(Version comparison data)
= Beginning of Section =

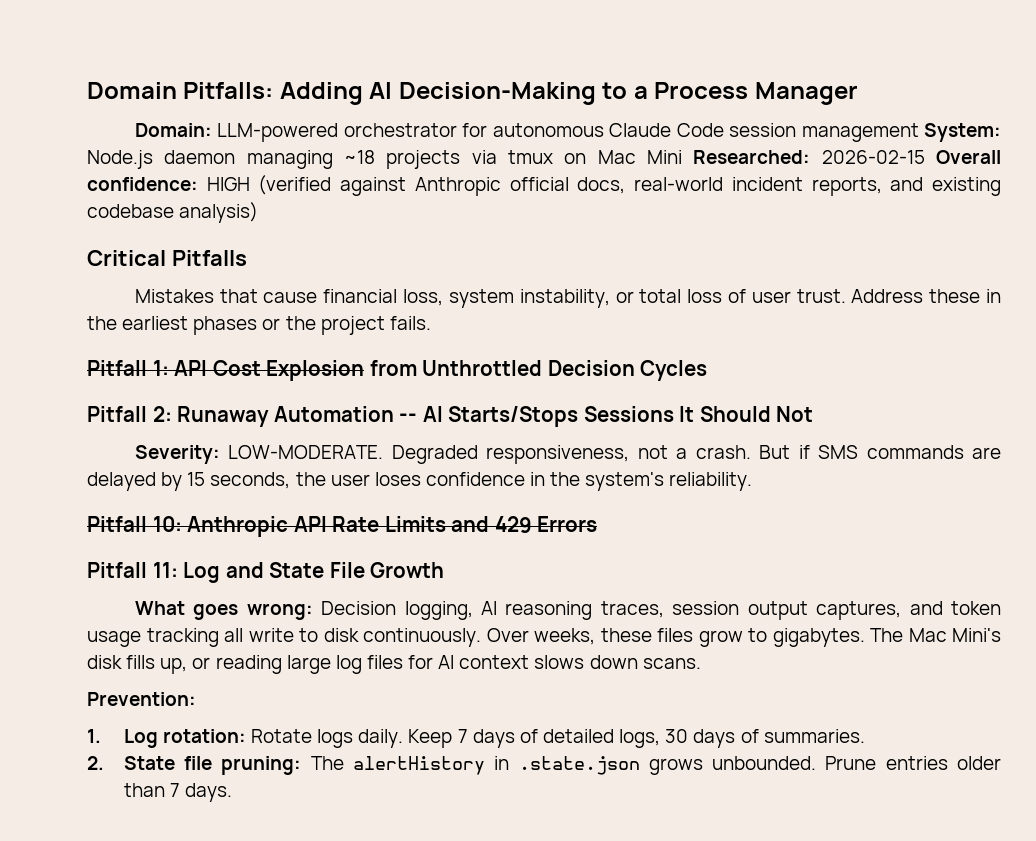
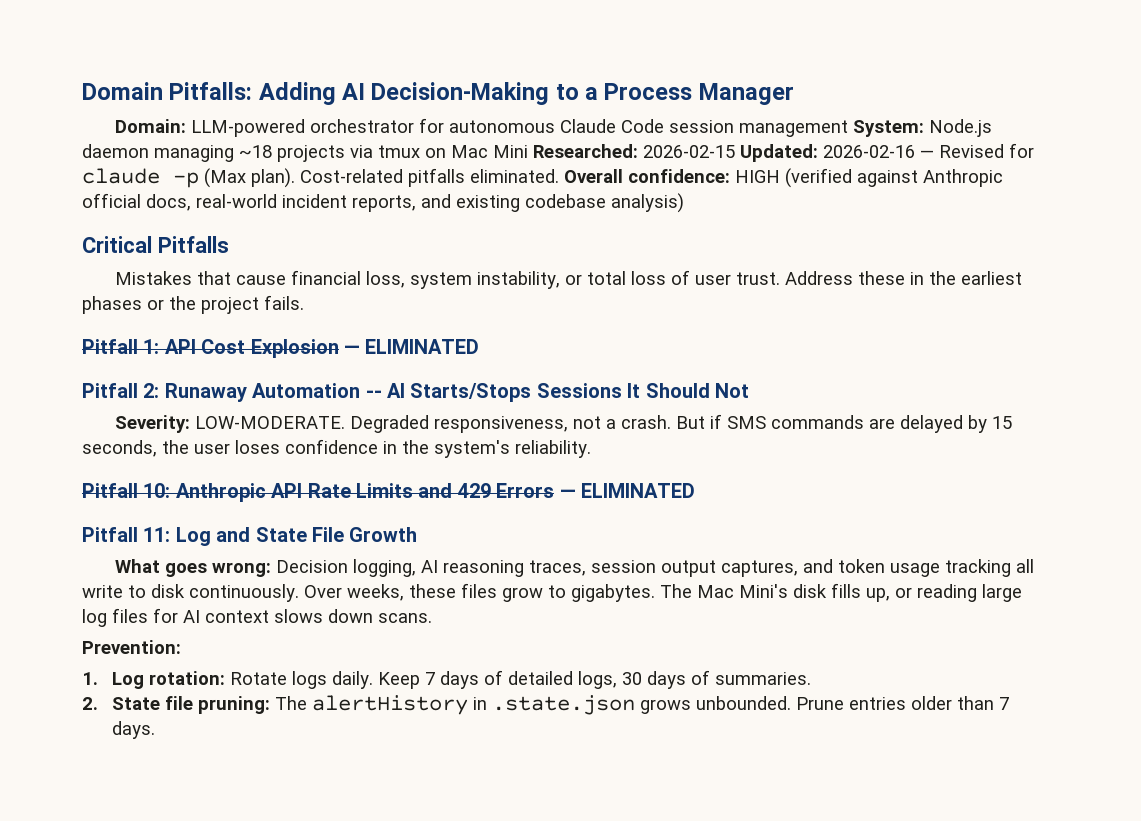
- Domain: LLM-powered orchestrator for autonomous Claude Code session management System: Node.js daemon managing ~18 projects via tmux on Mac Mini Researched: 2026-02-15 Overall confidence: HIGH (verified against Anthropic official docs, real-world incident reports, and existing codebase analysis)
+ Domain: LLM-powered orchestrator for autonomous Claude Code session management System: Node.js daemon managing ~18 projects via tmux on Mac Mini Researched: 2026-02-15 Updated: 2026-02-16 — Revised for claude -p (Max plan). Cost-related pitfalls eliminated. Overall confidence: HIGH (verified against Anthropic official docs, real-world incident reports, and existing codebase analysis)
- Pitfall 1: API Cost Explosion from Unthrottled Decision Cycles
+ Pitfall 1: API Cost Explosion — ELIMINATED
- Pitfall 10: Anthropic API Rate Limits and 429 Errors
+ Pitfall 10: Anthropic API Rate Limits and 429 Errors — ELIMINATED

= End of Section =

§ WHAT YOU HAVE TO DO
In the entries above, find every line with the word "Limits" and list it.

§ SOLVED PROBLEM
- Pitfall 10: Anthropic API Rate Limits and 429 Errors
+ Pitfall 10: Anthropic API Rate Limits and 429 Errors — ELIMINATED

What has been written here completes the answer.